Which of the lines below include "margin"? Each one should be copied out.

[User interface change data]
+--

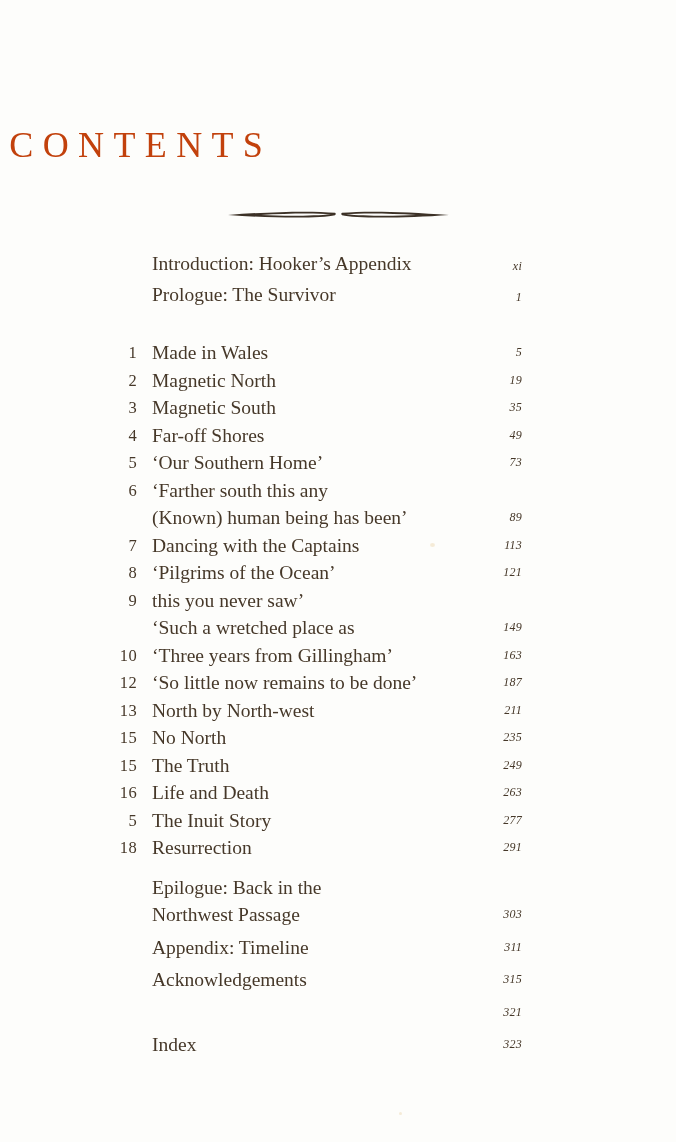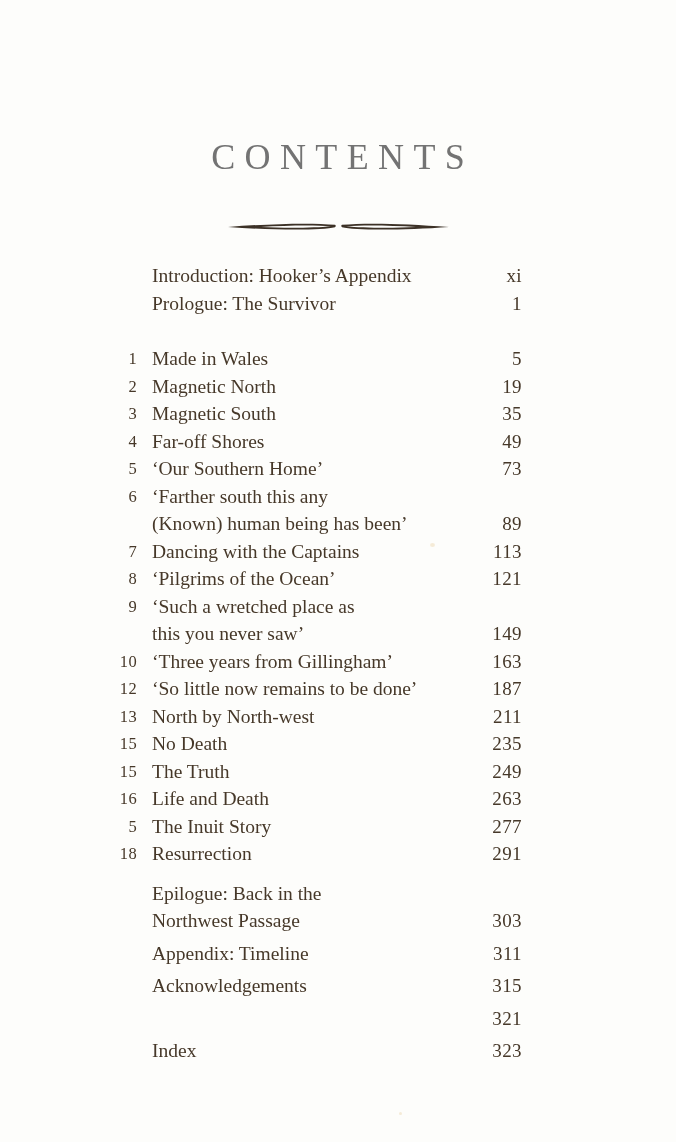--- a/index.html
+++ b/index.html
@@ -14,14 +14,14 @@
     box-sizing: border-box;
   }
   .page-title {
-    margin: 12px;
+    margin: 0;
     padding-top: 124px;
-    text-align: center;
+    text-align: left;
     font-size: 36px;
     font-weight: 400;
     letter-spacing: 0.26em;
     text-indent: 0.26em;
-    color: #737373;
+    color: #c2410c;
   }
   .divider {
     width: 223px;

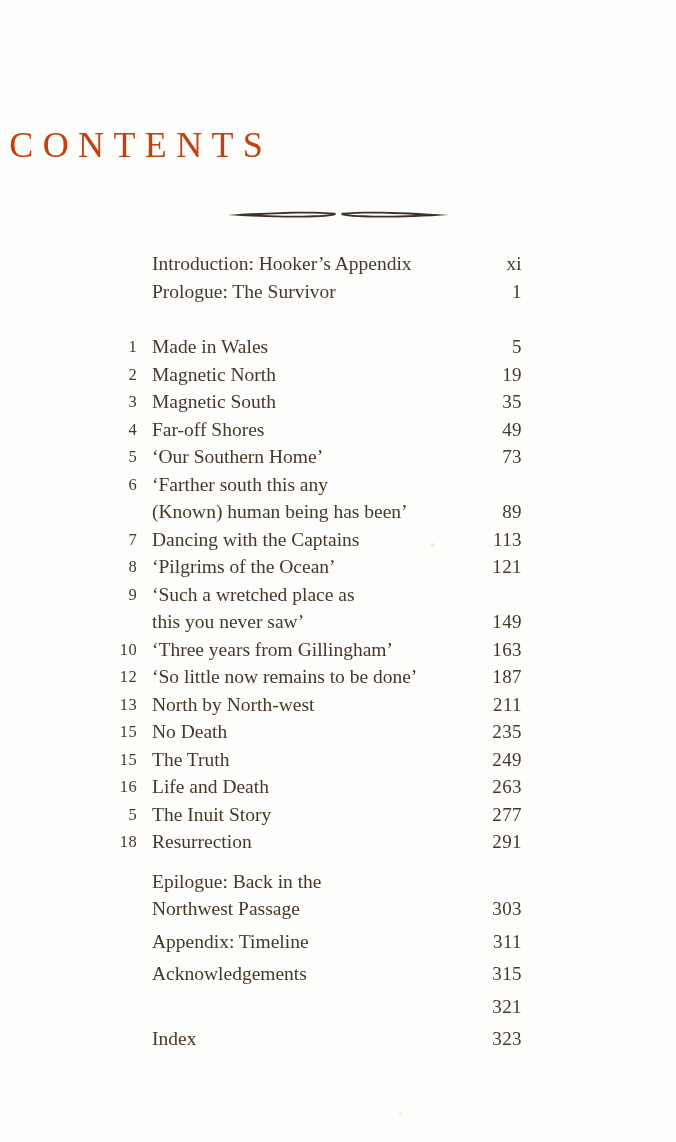--- a/index.html
+++ b/index.html
@@ -56,10 +56,11 @@
   .ch-title .line { display: block; }
   .ch-row .page-num { align-self: end; }
   .page-num {
-    font-size: 19px;
+    font-size: 12px;
     line-height: 27.5px;
     letter-spacing: 0.02em;
     text-align: left;
+    font-style: italic;
   }
   .back-matter { margin-top: 12px; }
   .back-row {

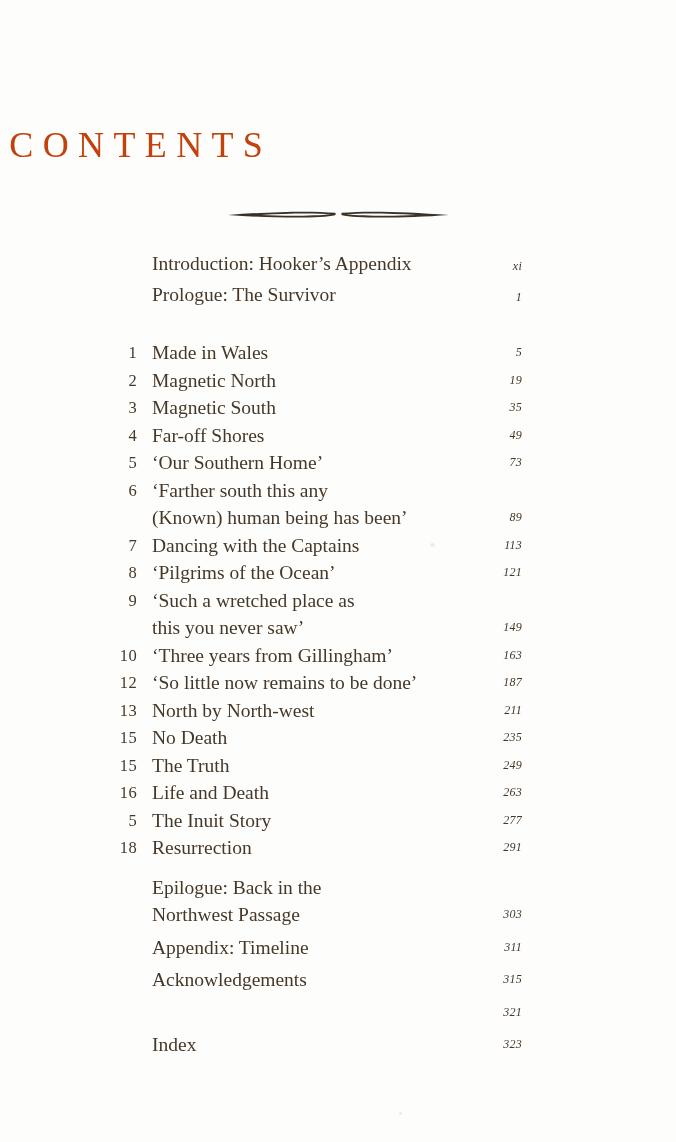--- a/index.html
+++ b/index.html
@@ -172,8 +172,8 @@
       <div class="ch-row">
     <span class="ch-num">9</span>
     <span class="ch-title">
+          <span class="line">this you never saw’</span>
           <span class="line">‘Such a wretched place as</span>
-          <span class="line">this you never saw’</span>
         </span>
     <span class="page-num">149</span>
   </div>

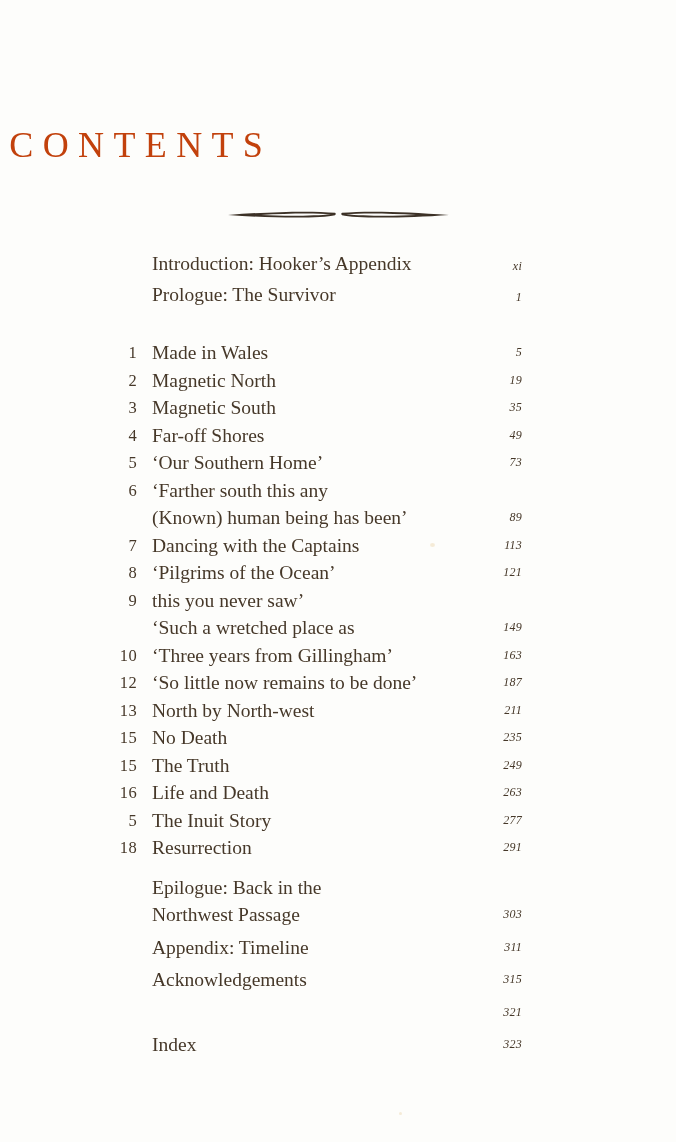--- a/index.html
+++ b/index.html
@@ -201,7 +201,7 @@
       <div class="ch-row">
     <span class="ch-num">15</span>
     <span class="ch-title">
-          <span class="line">No Death</span>
+          <span class="line">No North</span>
         </span>
     <span class="page-num">235</span>
   </div>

+--

» Written solution:
-    margin: 12px;
+    margin: 0;
   .back-matter { margin-top: 12px; }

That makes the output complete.